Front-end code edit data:
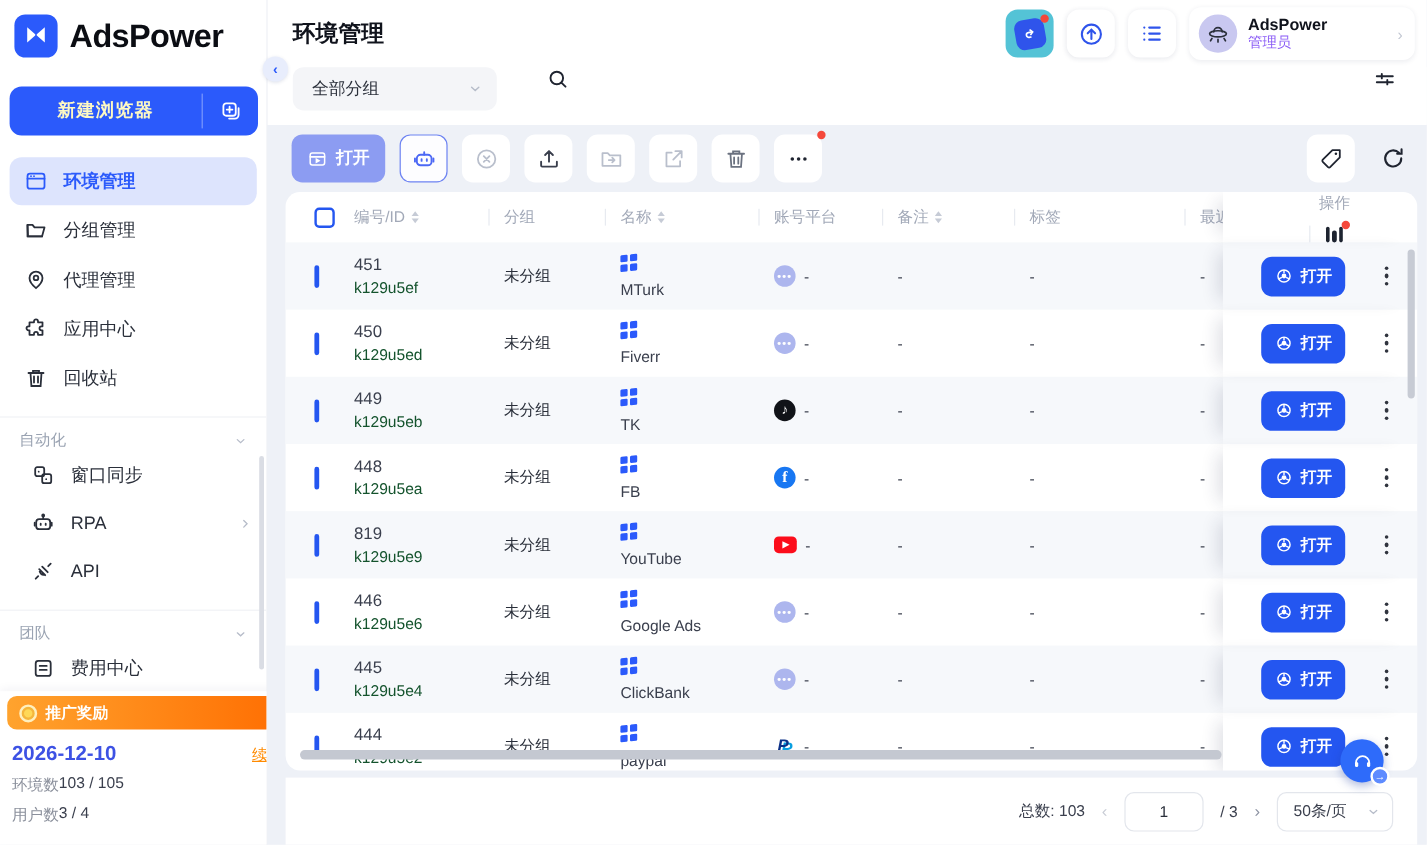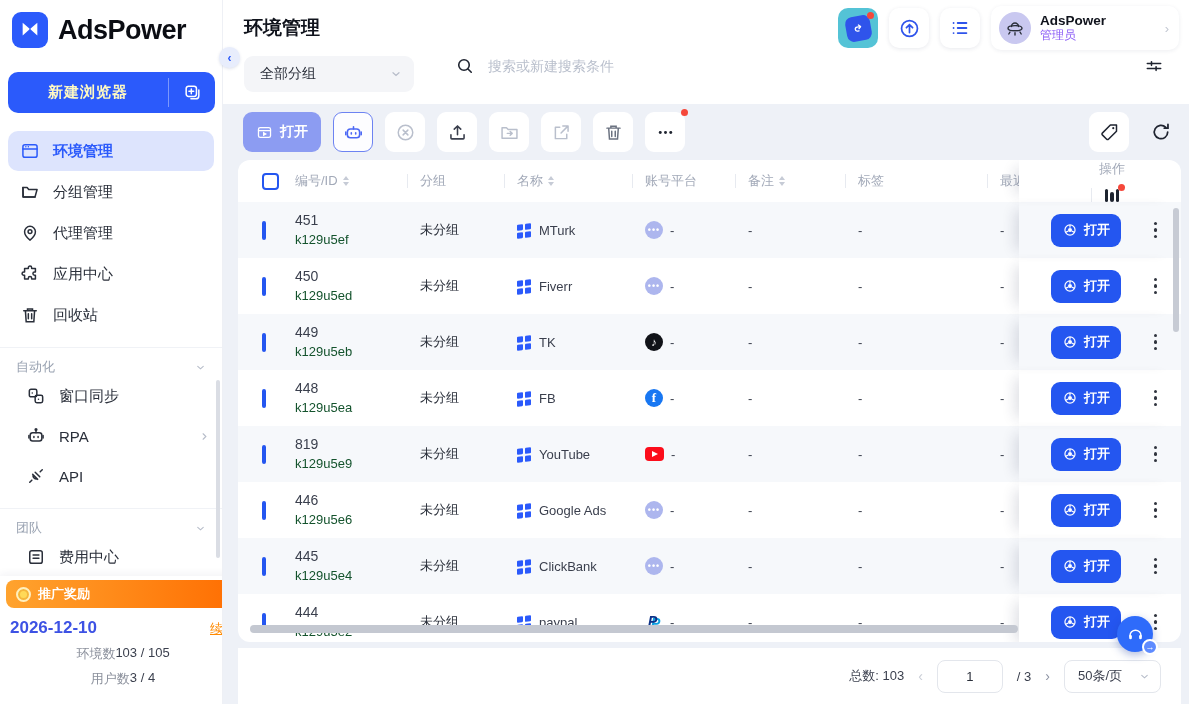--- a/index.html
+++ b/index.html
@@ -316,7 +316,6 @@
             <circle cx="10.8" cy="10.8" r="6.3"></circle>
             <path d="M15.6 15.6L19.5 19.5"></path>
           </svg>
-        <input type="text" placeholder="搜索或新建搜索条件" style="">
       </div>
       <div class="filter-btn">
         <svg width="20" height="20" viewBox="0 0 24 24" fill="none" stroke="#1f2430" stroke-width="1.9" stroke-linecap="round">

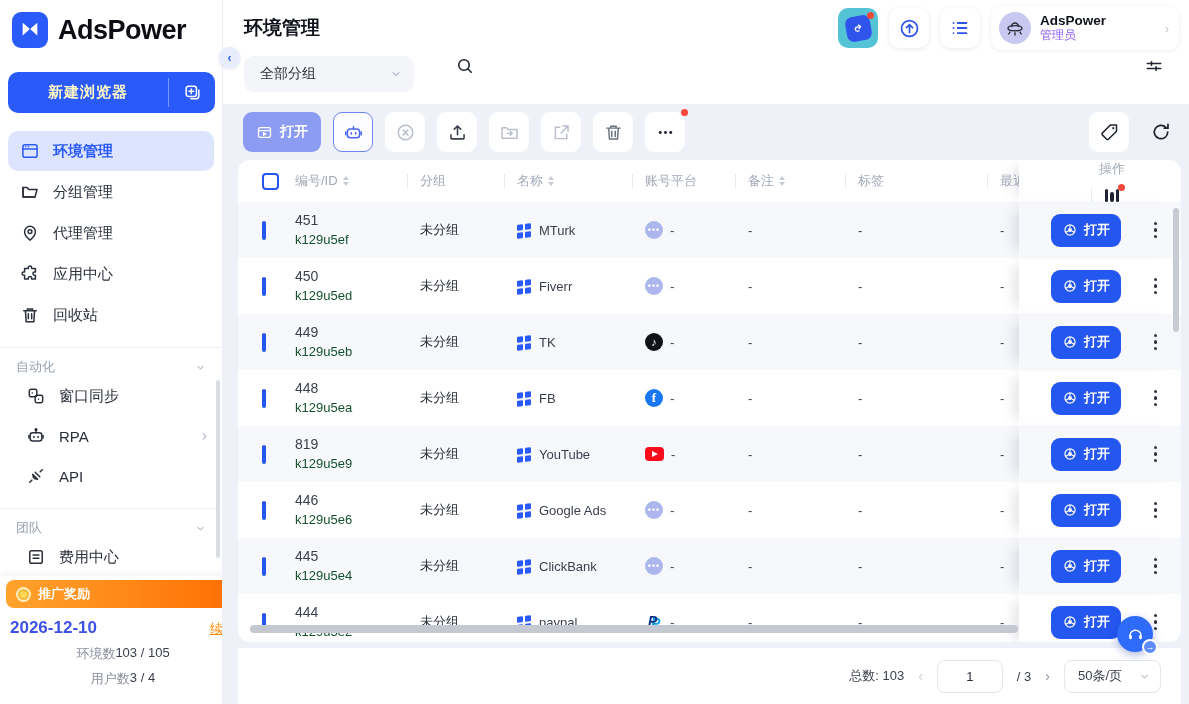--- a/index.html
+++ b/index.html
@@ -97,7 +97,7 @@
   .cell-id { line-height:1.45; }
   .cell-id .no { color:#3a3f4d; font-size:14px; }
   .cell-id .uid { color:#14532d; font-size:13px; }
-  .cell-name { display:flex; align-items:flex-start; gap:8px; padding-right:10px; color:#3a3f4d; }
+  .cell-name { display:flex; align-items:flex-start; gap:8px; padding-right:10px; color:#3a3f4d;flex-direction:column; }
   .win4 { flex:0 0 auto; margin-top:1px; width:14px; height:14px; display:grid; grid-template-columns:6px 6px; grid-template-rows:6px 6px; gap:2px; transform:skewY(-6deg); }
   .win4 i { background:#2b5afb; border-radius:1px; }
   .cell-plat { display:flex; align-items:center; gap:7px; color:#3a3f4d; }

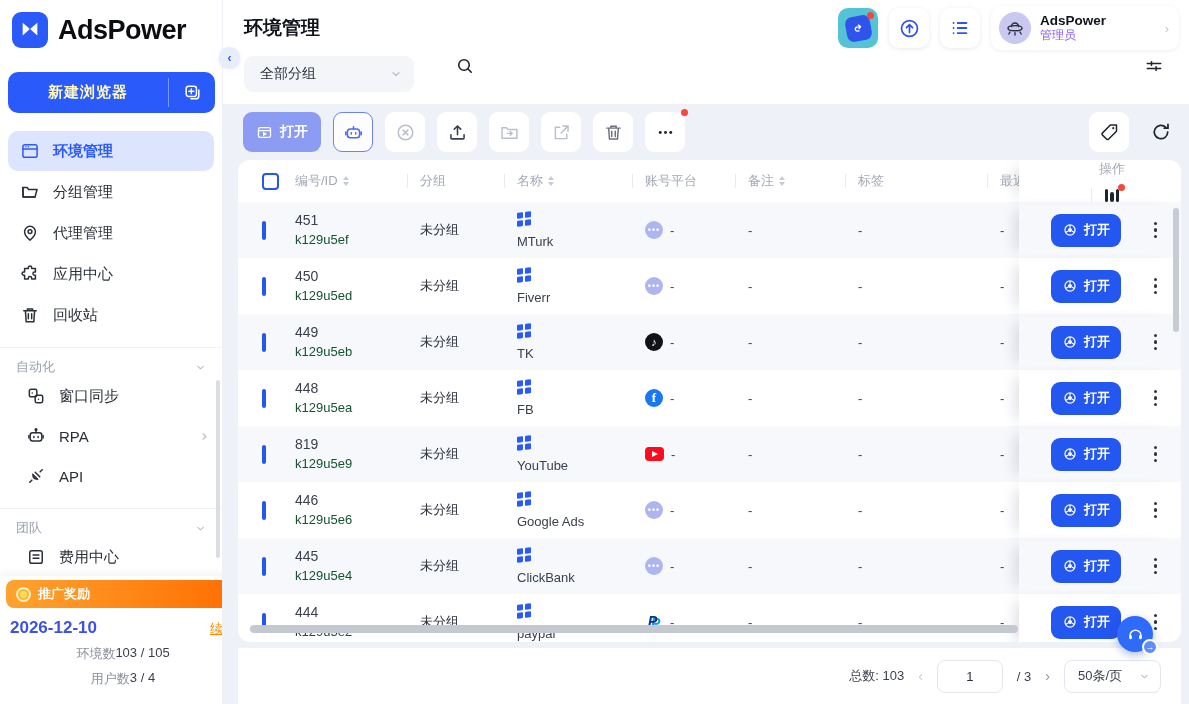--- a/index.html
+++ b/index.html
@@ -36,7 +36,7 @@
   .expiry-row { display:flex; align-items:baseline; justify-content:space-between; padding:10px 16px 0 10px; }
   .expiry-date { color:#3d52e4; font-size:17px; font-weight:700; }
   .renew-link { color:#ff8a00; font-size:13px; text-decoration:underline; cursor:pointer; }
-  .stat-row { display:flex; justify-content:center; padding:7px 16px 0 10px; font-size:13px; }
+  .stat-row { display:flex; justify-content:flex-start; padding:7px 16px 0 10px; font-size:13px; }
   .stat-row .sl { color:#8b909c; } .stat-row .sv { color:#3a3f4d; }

---

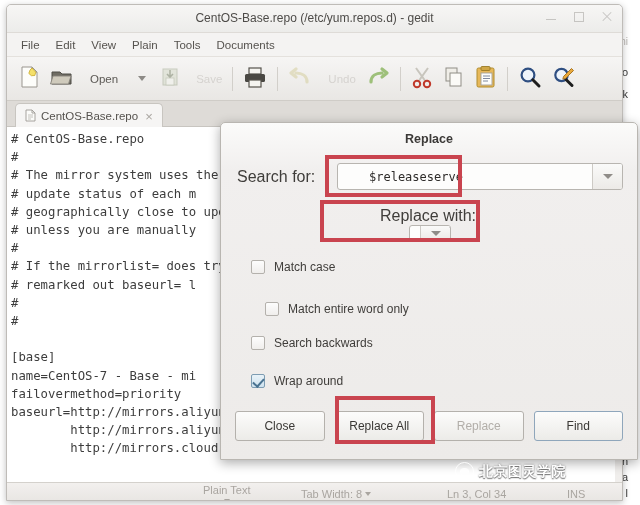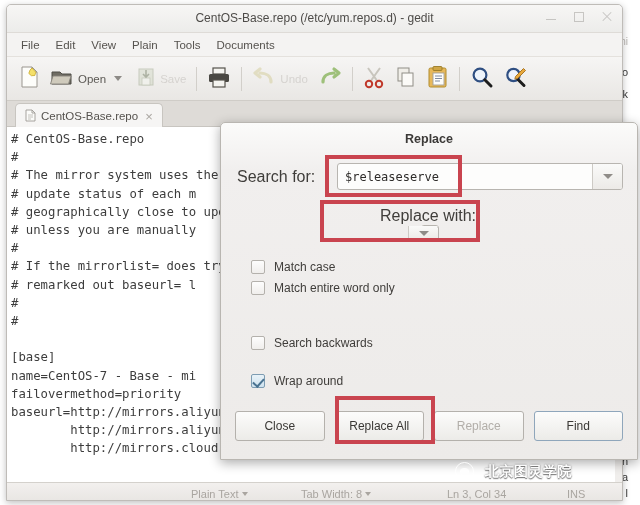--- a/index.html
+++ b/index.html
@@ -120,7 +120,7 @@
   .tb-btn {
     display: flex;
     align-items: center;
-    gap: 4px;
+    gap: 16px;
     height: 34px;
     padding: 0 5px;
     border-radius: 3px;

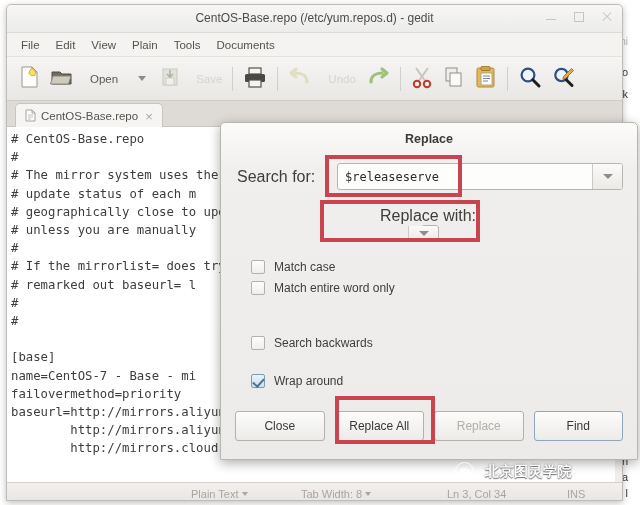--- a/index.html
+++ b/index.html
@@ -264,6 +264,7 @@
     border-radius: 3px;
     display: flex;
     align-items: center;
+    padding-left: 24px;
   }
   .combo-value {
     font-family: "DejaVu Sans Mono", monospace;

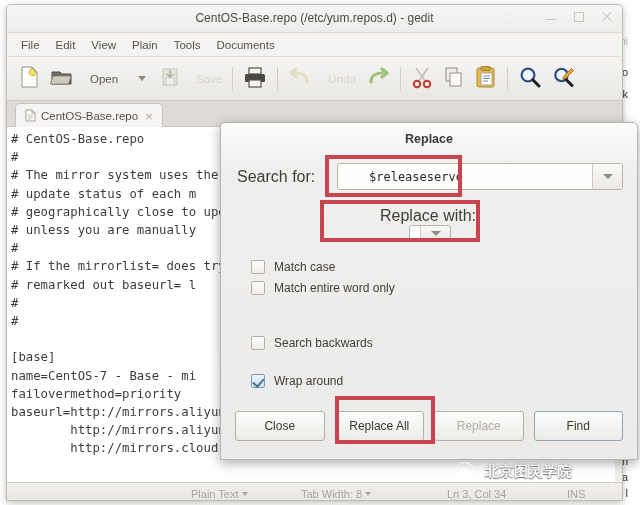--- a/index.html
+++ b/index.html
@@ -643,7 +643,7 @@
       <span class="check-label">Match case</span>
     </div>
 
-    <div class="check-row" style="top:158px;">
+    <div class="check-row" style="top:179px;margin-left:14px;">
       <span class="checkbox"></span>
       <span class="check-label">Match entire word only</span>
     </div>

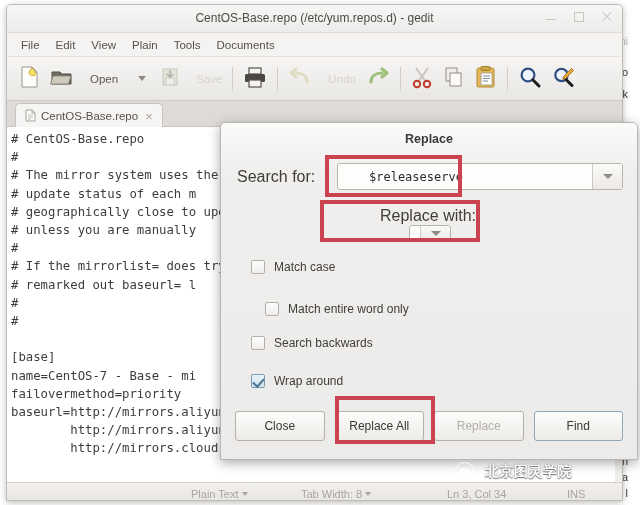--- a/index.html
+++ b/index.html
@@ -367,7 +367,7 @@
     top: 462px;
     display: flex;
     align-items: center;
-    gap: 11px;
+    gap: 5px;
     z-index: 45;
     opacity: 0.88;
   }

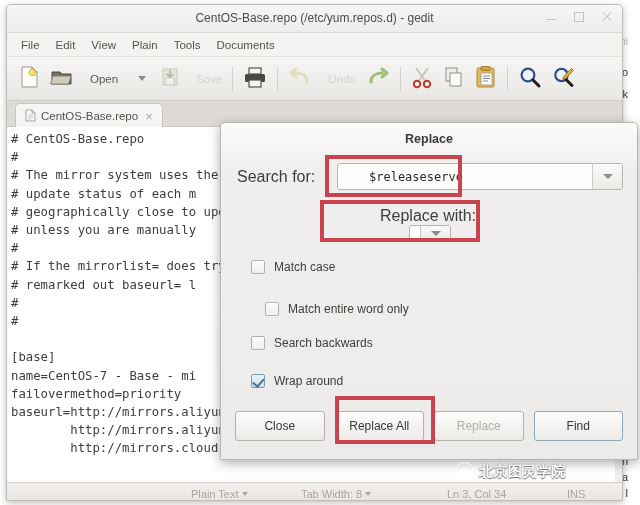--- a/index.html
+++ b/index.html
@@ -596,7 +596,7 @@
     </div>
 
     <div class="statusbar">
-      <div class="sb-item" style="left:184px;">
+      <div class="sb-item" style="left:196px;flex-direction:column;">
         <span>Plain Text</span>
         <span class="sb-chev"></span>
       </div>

Work task: How many of the lines above contain "start"? Give the number by itself.

Written response: 3